2. Aufgaben der Kinder- und Jugendhilfe – neue Herausforderungen – Aufbau-organisation öffentlicher Kinder- und Jugendhilfe
Das Aufgabenprofil öffentlicher Kinder- und Jugendhilfe verändert sich aufgrund neuer Herausforderungen im Zuge des sozialen und gesellschaftlichen Wandels wesentlich. Öffentliche Kinder- und Jugendhilfe wird weit über die Gewährleistung individueller Hilfe hinaus zunehmend als "Gestalter" struktureller Rahmenbe-dingungen im Sinne einer familien- und kinderfreundlichen sozialen Infrastruktur herausgefordert. Nach den aktuellen Diskussionen stehen hierfür insbesondere folgende Erwartungen:
- Eine niedrigschwellige, auf Prävention ausgerichtete Förderstruktur; insbesondere die Entwicklung regelmäßiger, systematischer Förderangebote für Familien mit Kindern unter 3 Jahren
- Eine systematische Früherkennung von Risiken (u.a. § 8a SGB VIII)
- Die systematische Ergänzung schulischer Bildung um außerschulische Angebote, die nicht formales bzw. informelles Lernen unterstützen und jungen Menschen Gelegenheiten bieten zur Einübung von Verantwortungs-übernahmen und zur Mitgestaltung der Gesellschaft
- Der wirksame Jugendschutz bzw. Angebote zur persönlichen Stärkung junger Menschen gegenüber sie gefährdenden gesellschaftlichen Einflüssen (Medien, Gewalt, Drogen…)
- Die wirksame Integration von sozial benachteiligten jungen Menschen, von jungen Menschen mit Zuwanderungs-hintergrund, von Kindern und Jugendlichen aus benachteiligten Milieus
- Die aktive Beteiligung an der Sozialraumgestaltung
- Die Planung auf der Grundlage systematischer Datener-hebungen und -fortschreibungen
- Die Systematische Beteiligung an der Gesundheits-förderung und Prävention
- Systemübergreifende Vernetzungs- und Kooperations-strukturen (u. a. Einbeziehung von Gesundheitswesen, Bildung, Arbeitswelt, Freizeit und Kultur).

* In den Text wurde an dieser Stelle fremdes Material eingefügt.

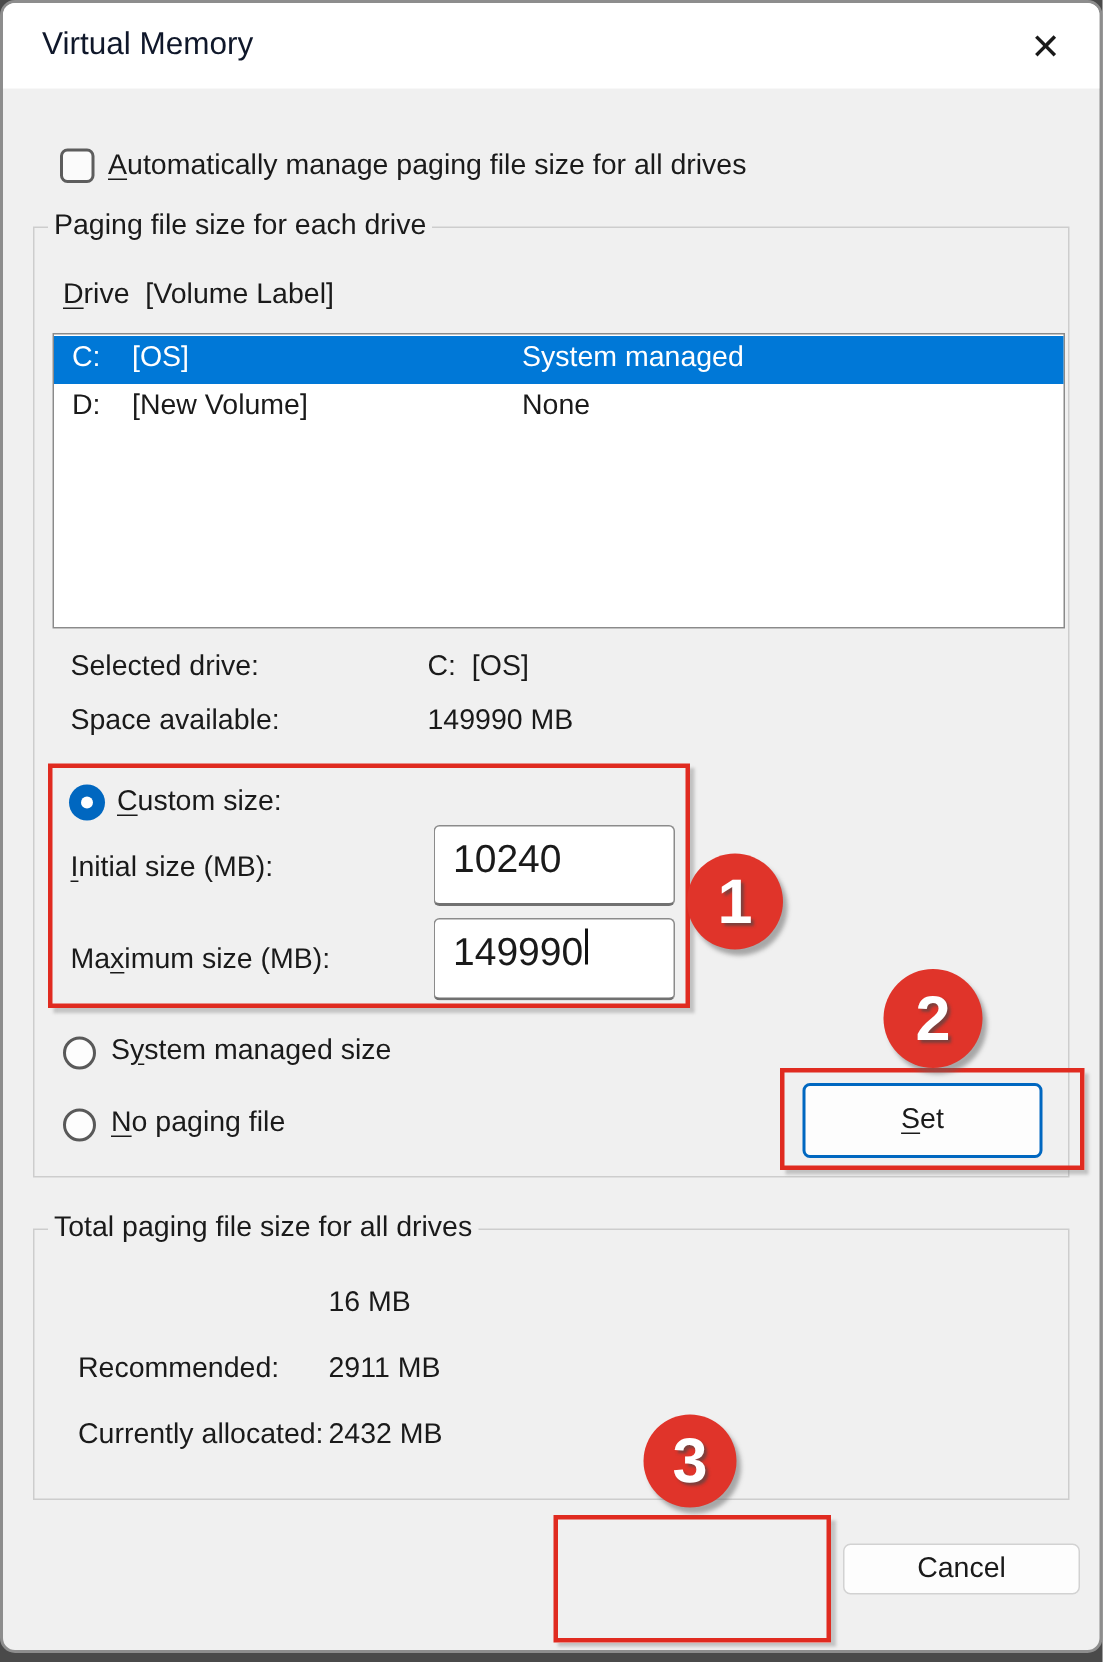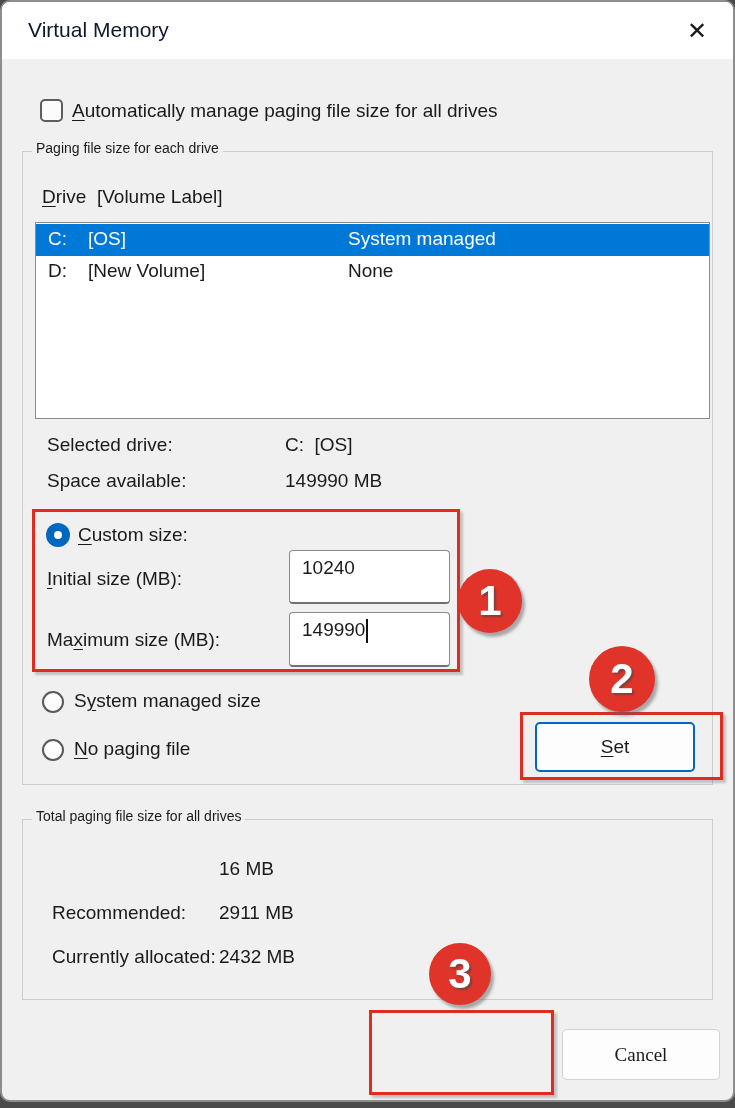--- a/index.html
+++ b/index.html
@@ -55,7 +55,7 @@
   .group-title {
     position: absolute; top: -12px; left: 9px;
     background: #f0f0f0; padding: 0 4px;
-    font-size: 14px; white-space: pre;
+    font-size: 19px; white-space: pre;
   }
 
   

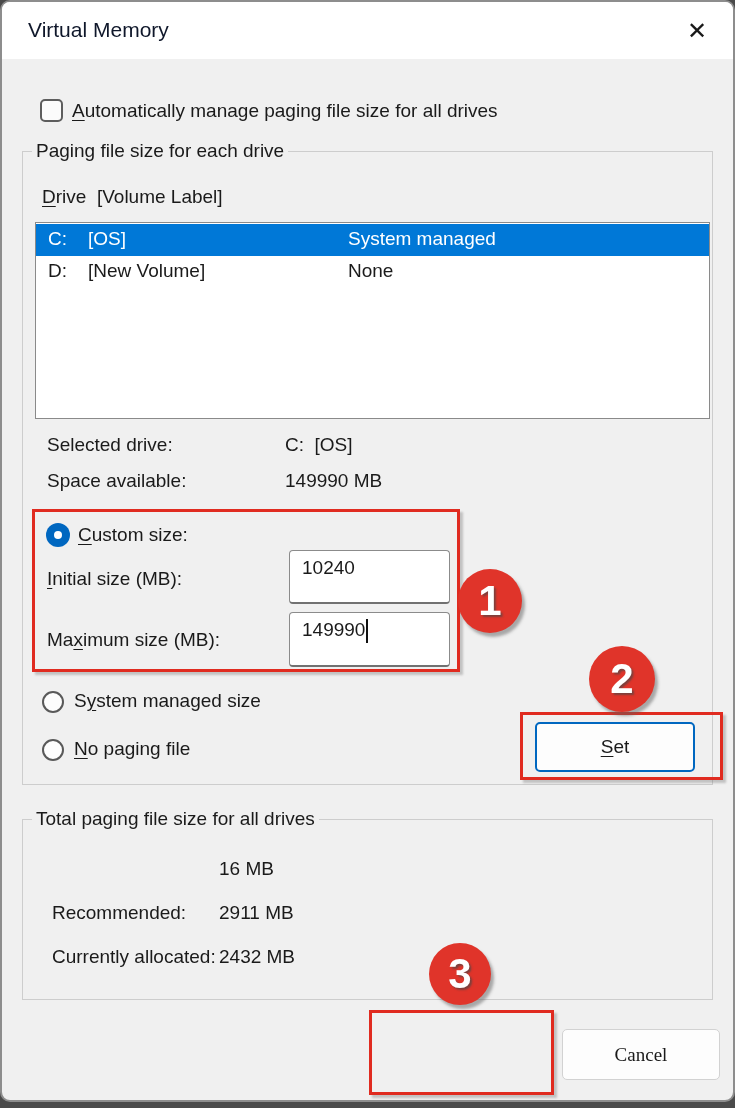--- a/index.html
+++ b/index.html
@@ -78,7 +78,7 @@
     background: #ffffff;
     border: 1px solid #8b8b8b; border-bottom: 2px solid #717171;
     border-radius: 4px;
-    font-size: 19px; padding: 6px 0 0 12px;
+    font-size: 26px; padding: 6px 0 0 12px;
     white-space: pre;
   }
   .caret {

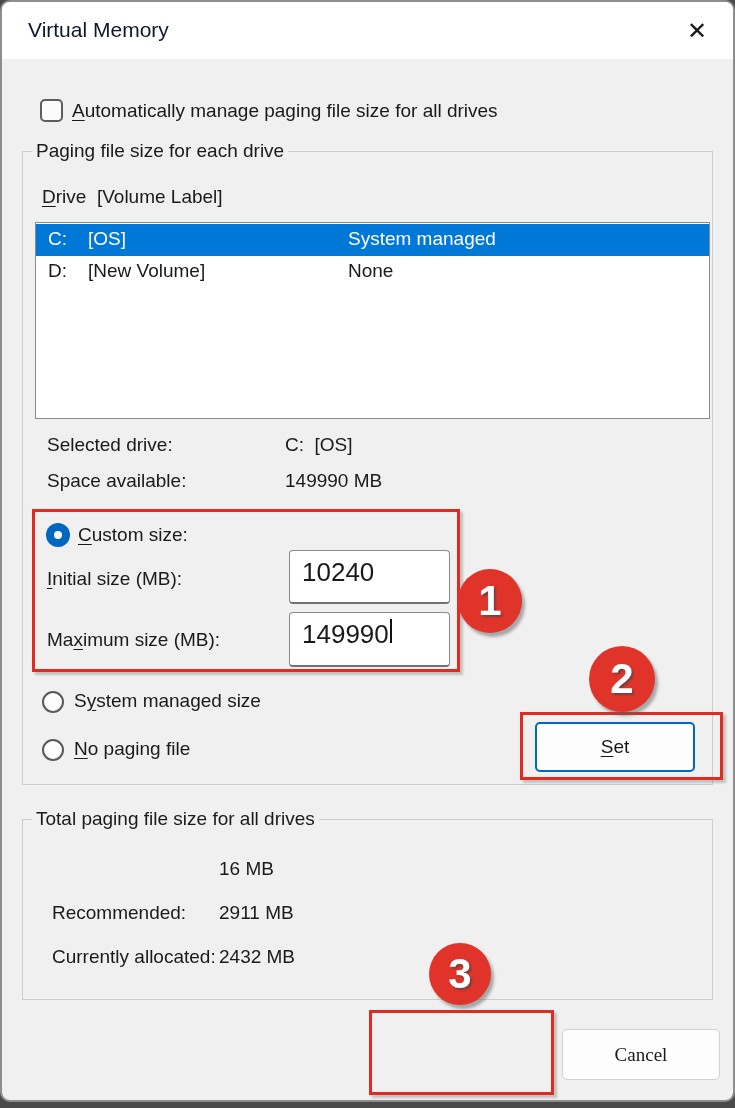--- a/index.html
+++ b/index.html
@@ -109,7 +109,7 @@
   }
   .btn-set { left: 533px; top: 720px; width: 160px; height: 50px; border: 2px solid #0067c0; align-items: center; }
   .btn-ok { left: 383px; top: 1027px; width: 159px; height: 51px; }
-  .btn-cancel { left: 560px; top: 1027px; width: 158px; height: 51px; font-family: Liberation Serif, serif; }
+  .btn-cancel { left: 560px; top: 1027px; width: 158px; height: 34px; }
 
   
   .anno-box {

Zunehmende Individualisierung von Lebensstilen und Lebensentwürfen verlangen auch im Einzelfall weniger standardisierte als vielmehr speziell für den Einzelfall zu entwickelnde Hilfeformen; d. h. weniger Leistungsvollzug als vielmehr Leistungsgestaltung, dabei geht es u. a. um folgende Aspekte:
- Die frühzeitige sachgerechte Intervention im Fall von Kindeswohlgefährdung
- Passgenauere Hilfen, besonders für Fälle hoch problem-belasteter Biographien
- Interdisziplinäre Früherkennungs- und Hilfeverfahren
- Die Zusammenarbeit öffentlicher Jugendhilfe mit freien Trägern
- Die Gewährleistung von mehr Partizipation von Kindern und Familien
- Die Garantenstellung für die Erfüllung der zunehmend stärker betonten eigenständigen (elternunabhängigen) Grundrechte junger Menschen (siehe Diskussion "Kindergrundrechte in die Verfassung").
Aus dem skizzierten Blickwinkel ergibt sich eine besondere Anforderung an eine institutionelle Verfasstheit, nach der Fachlichkeit, Kompetenz, Zusammenarbeit mit den freien Trägern, Netzwerkbildung, Datenerfassung usw. für die notwendige Gestaltungsarbeit sichergestellt ist. In diesem Sinne muss für den Erhalt bzw. für die Weiterentwicklung der Aufbauorganisation öffentlicher Jugendhilfe folgenden Aspekten Rechnung getragen werden:
2.1 Der spezifische Auftrag der Kinder- und Jugendhilfe erfordert Fachkenntnisse im Hinblick auf Entwicklung und Aufwachsen junger Menschen, eine spezifische sozialpädagogische Kompetenz im Umgang mit jungen Menschen bzw. Eltern sowie eine besondere Expertise im Bereich der Förderung, Bildung und Erziehung. Eine entsprechende Spezialisierung ist in der Aufbauorganisation strukturell abzusichern. Dem besonderen Gestaltungsauftrag für eine kinder-, jugend- und familienfreundliche Infrastruktur muss durch eine entsprechende Gestaltungskompetenz in der Aufbau-organisation der Jugendhilfe Rechnung getragen werden. Dazu gehören auch Kapazitäten für die Fachplanung.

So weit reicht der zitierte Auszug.